The French electorate went to the polls on Sunday 22nd April 2012 to vote for one of ten presidential candidates. It was the ninth public election for the presidency and, as with every other previous vote no candidate received a necessary majority to prevent a second round. François Hollande of the Socialist Party topped the poll with 28.63%, 2.55% less than Nicolas Sarkozy of the Union for a Popular Movement received in the first round of the previous election in 2007. Sarkozy this time finished runner-up with 27.18% of the vote, 1.45% less than Hollande, which is the closest ever gap between the top two candidates. It is the first time in French electoral history that an incumbent president has not topped the first round of voting. Hollande is the third Socialist Party candidate to top the first round of voting, after François Mitterrand in 1974 and 1988 and Lionel Jospin in 1995. Hollande and Sarkozy will now compete against each other in the second round of voting on Sunday 6th May 2012. In the eight previous presidential elections, the candidate that topped the first round of voting has gone on to win the second round on five occasions. Only on three candidates, Jacques Chirac in 1995, Mitterrand in 1981 and Valéry Giscard d’Estaing in 1974, has the second placed candidate topped the second round of voting.
Marine Le Pen from the National Front party finished third with 17.9% of the vote, which is the highest that her party has ever receive in the first round of voting and more even than her father, Jean-Marie Le Pen, received when he finished second in 2002 with 16.86%. In total, Le Pen received more than 6.4 million votes, which is even greater than her father received in the second round of voting in 2002, when he received 5.5 million votes. Le Pen also received the second highest number of votes for a female in a French presidential election, after the Socialist Ségolène Royal in 2007. The vote share for the National Front in France is more than any of its fellow members of the European Parliament Alliance of European National Movements has ever received in a national vote and is the most votes received by a far-right European political party in recent history. Jean-Luc Mélenchon of Left Front finished third with 11.10%, despite suggestions that he may have been able to top Le Pen in opinion polls close to the election. It is the fifth consecutive election, since the National Front first contested the presidential election in 1988, that the far-left/communist candidate has finished behind the candidate from the far-right. Mélenchon’s 4 million votes is however almost double the votes received by the Revolutionary Communist League’s (Olivier Besancenot) and the French Communist Party’s (Marie-George Buffet) combined total in 2007. Not since 1981, Georges Marchais of the French Communist Party, has a far-left candidate received more share of the vote than Mélenchon. François Bayrou of the centrist Democratic Movement party contested his third consecutive presidential election. Bayrou received considerably less than his previous attempt, with just 9.13% of the vote compared to 18.57% in 2007. Bayrou did however score more than his first attempt in 2002 when he received just 6.84%. The remaining five candidates received just 6.06% of the votes. Jacques Cheminade of the Solidarity and Progress finished bottom of the poll with just 89,545, repeating his last attempt in 1995 when he received just 84,969.

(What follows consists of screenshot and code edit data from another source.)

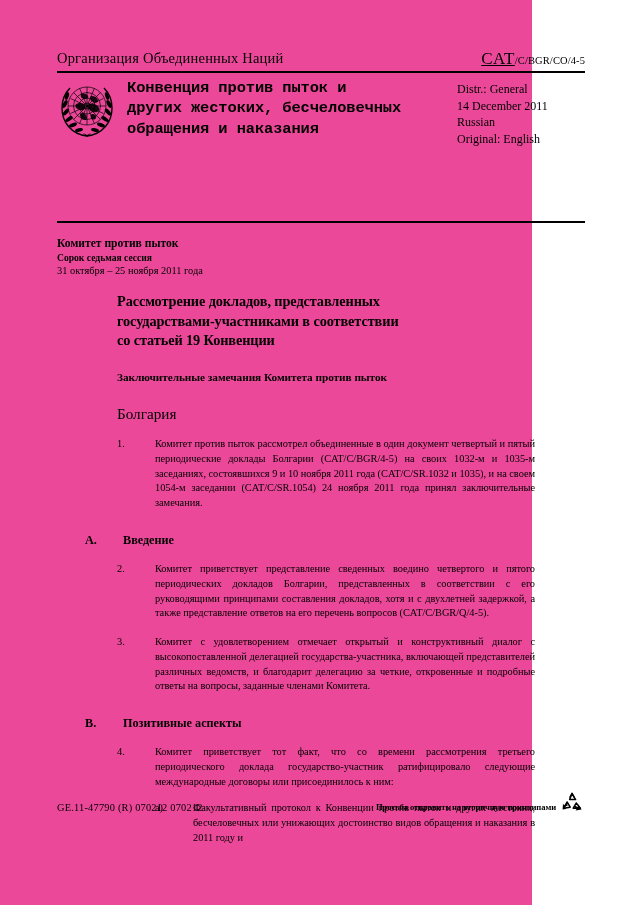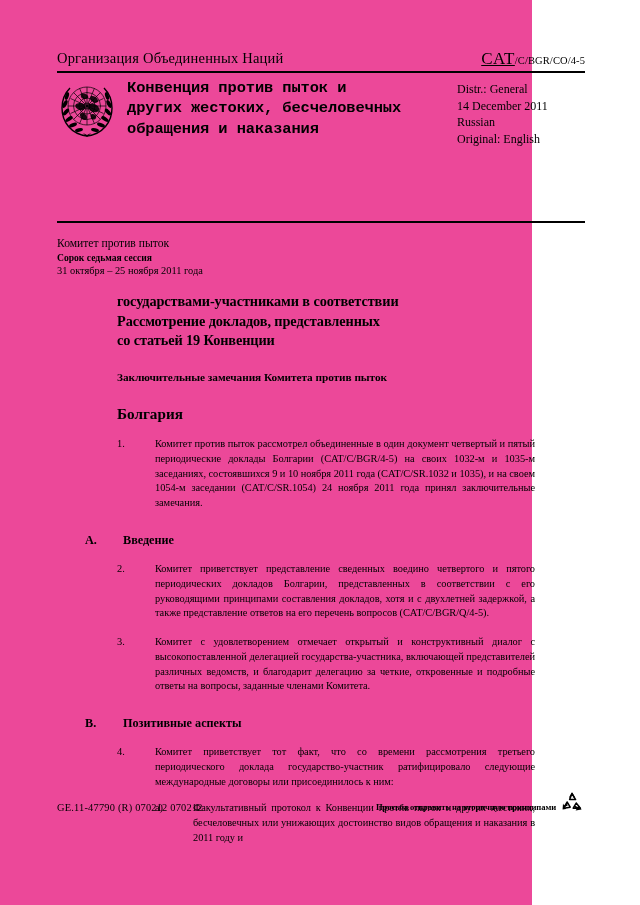"Комитет против пыток" .committee .c1 { font-weight: normal -> bold }
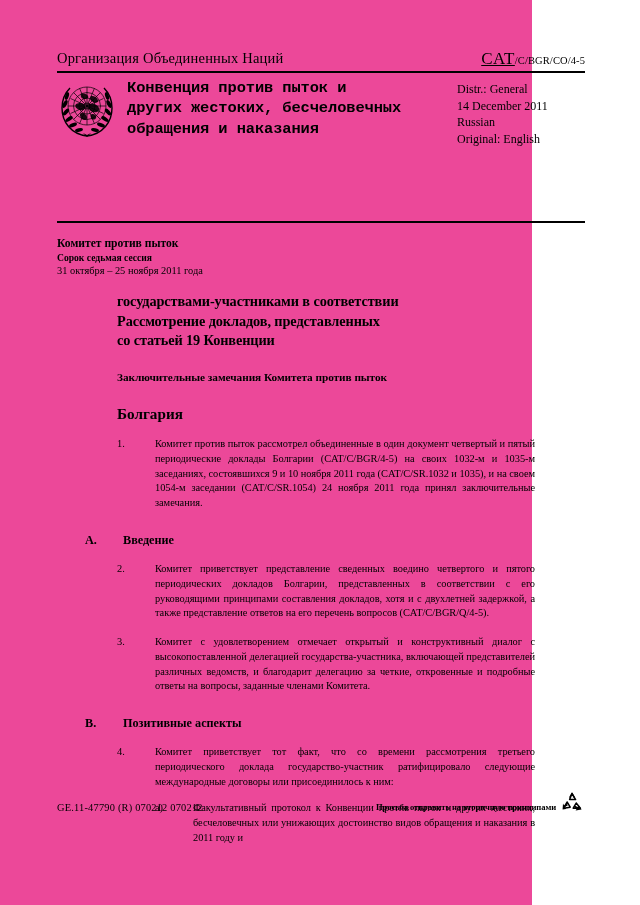"государствами-участниками в соответствии" span.ln { order: before "Рассмотрение докладов, представленных" -> after "Рассмотрение докладов, представленных" }
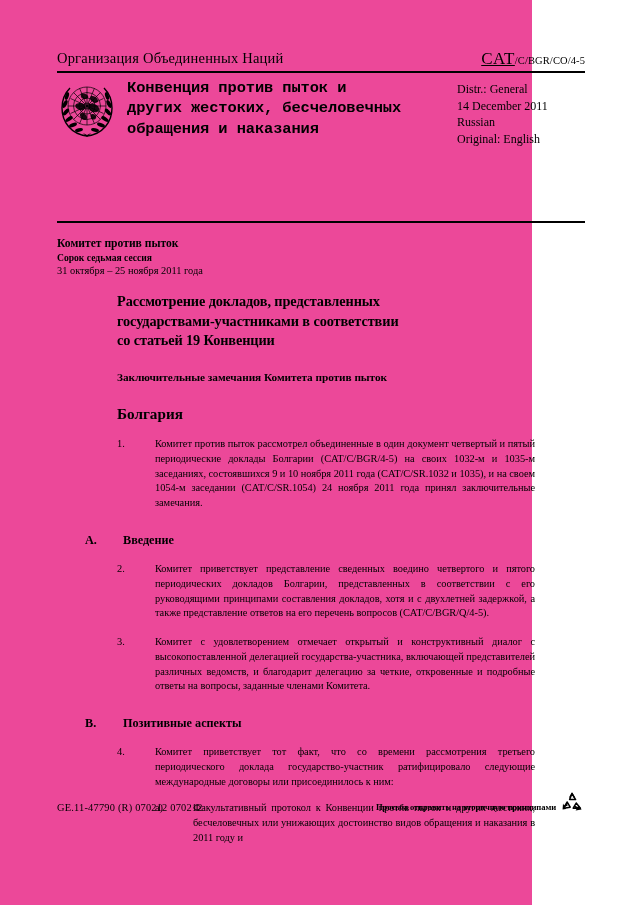"Болгария" .country { font-weight: bold -> normal }
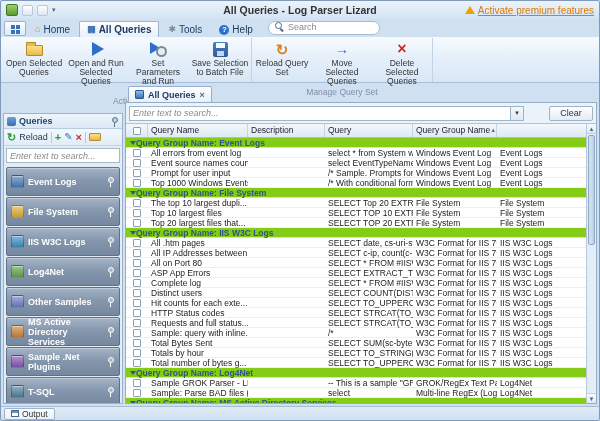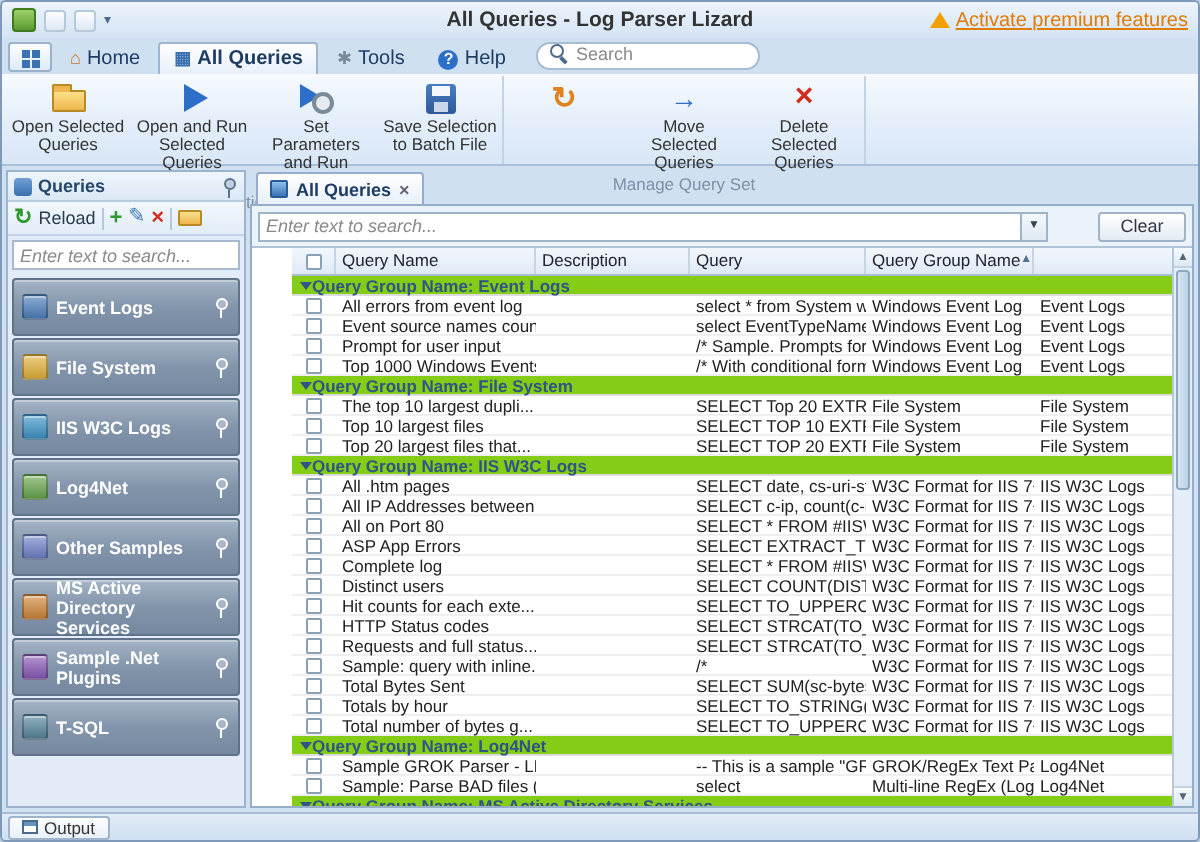"Reload Query Set" div.rbtn-label { html: none -> <div>Reload Query Set</div> }
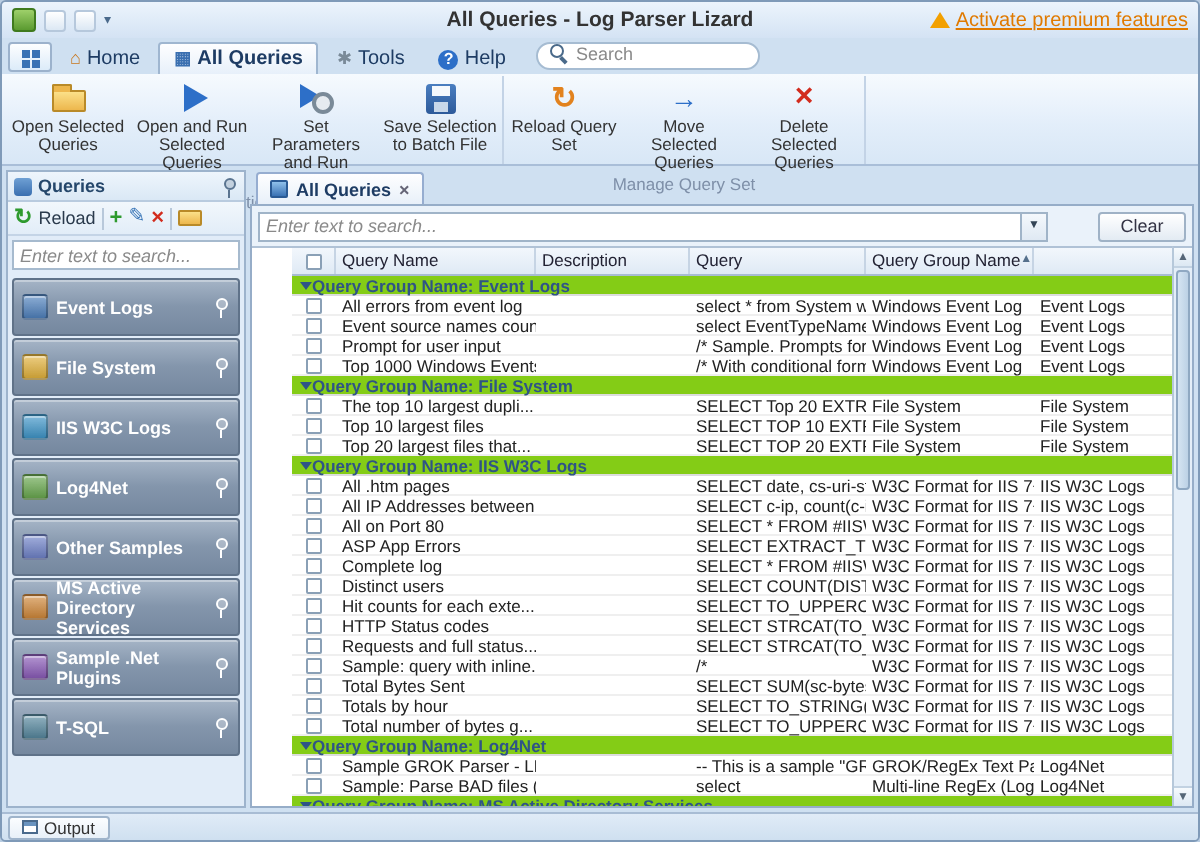"Queries" .sidebar { margin-top: none -> 28px }
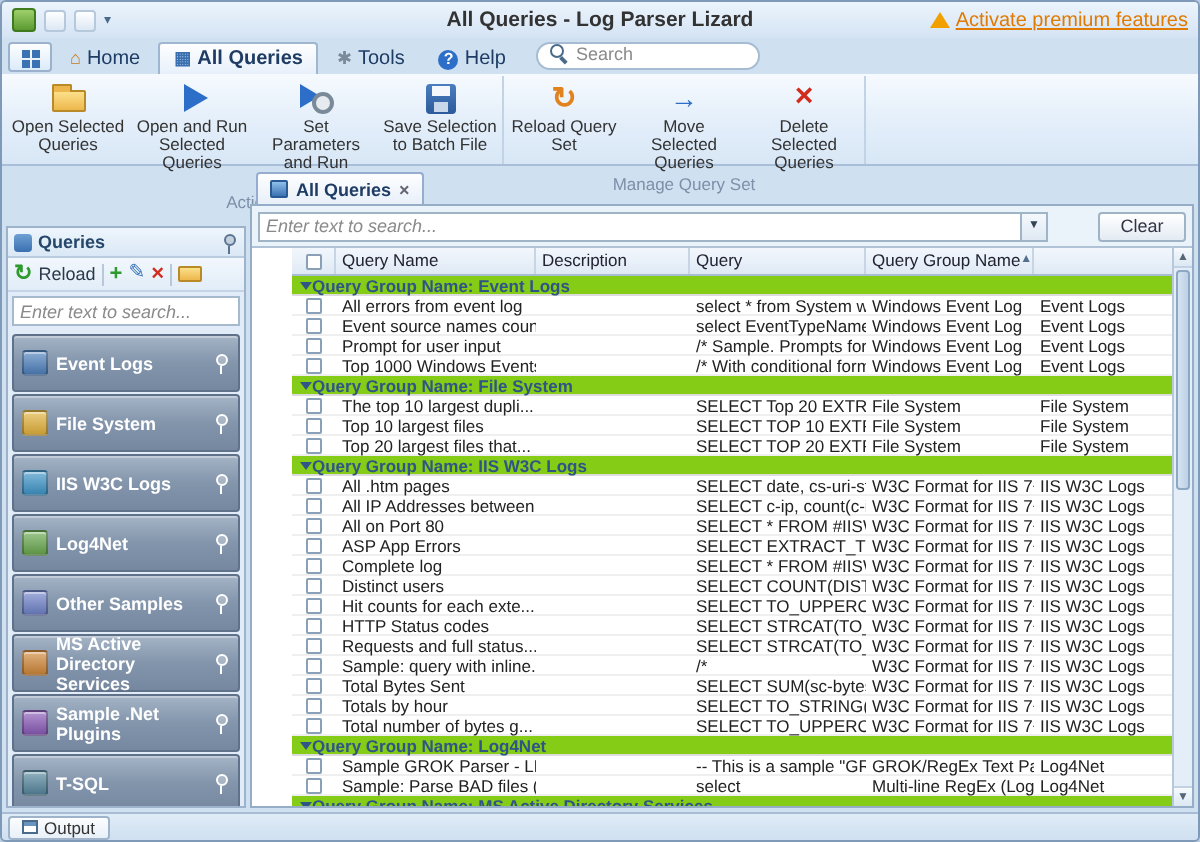"Query Name" .grid { padding-left: 20px -> none }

In total, 35.9 million people voted in the French presidential election, which is the second highest number of people in presidential election history, though less than the last election when 36.7 million people voted in the first round. The turnout was 79.48%, which again was slightly less than in 2007. The turnout in this French presidential election is higher than the last presidential election in the United States, which was 57.37%.
Although presidential elections are not usually directly translated into legislative elections results, which take place a month later, they provide a pretty useful indication of intentions. Usually, the party of the winning candidate will finish above the other main party, even if they did not top the first round of presidential voting, as in 1981 when Mitterrand finished second in the first round voting, first in second round and then topped the parliamentary election with the Socialist Party. The National Front’s second placed finish in the 2002 presidential election did not translate into any seats for the party in the parliamentary elections that followed.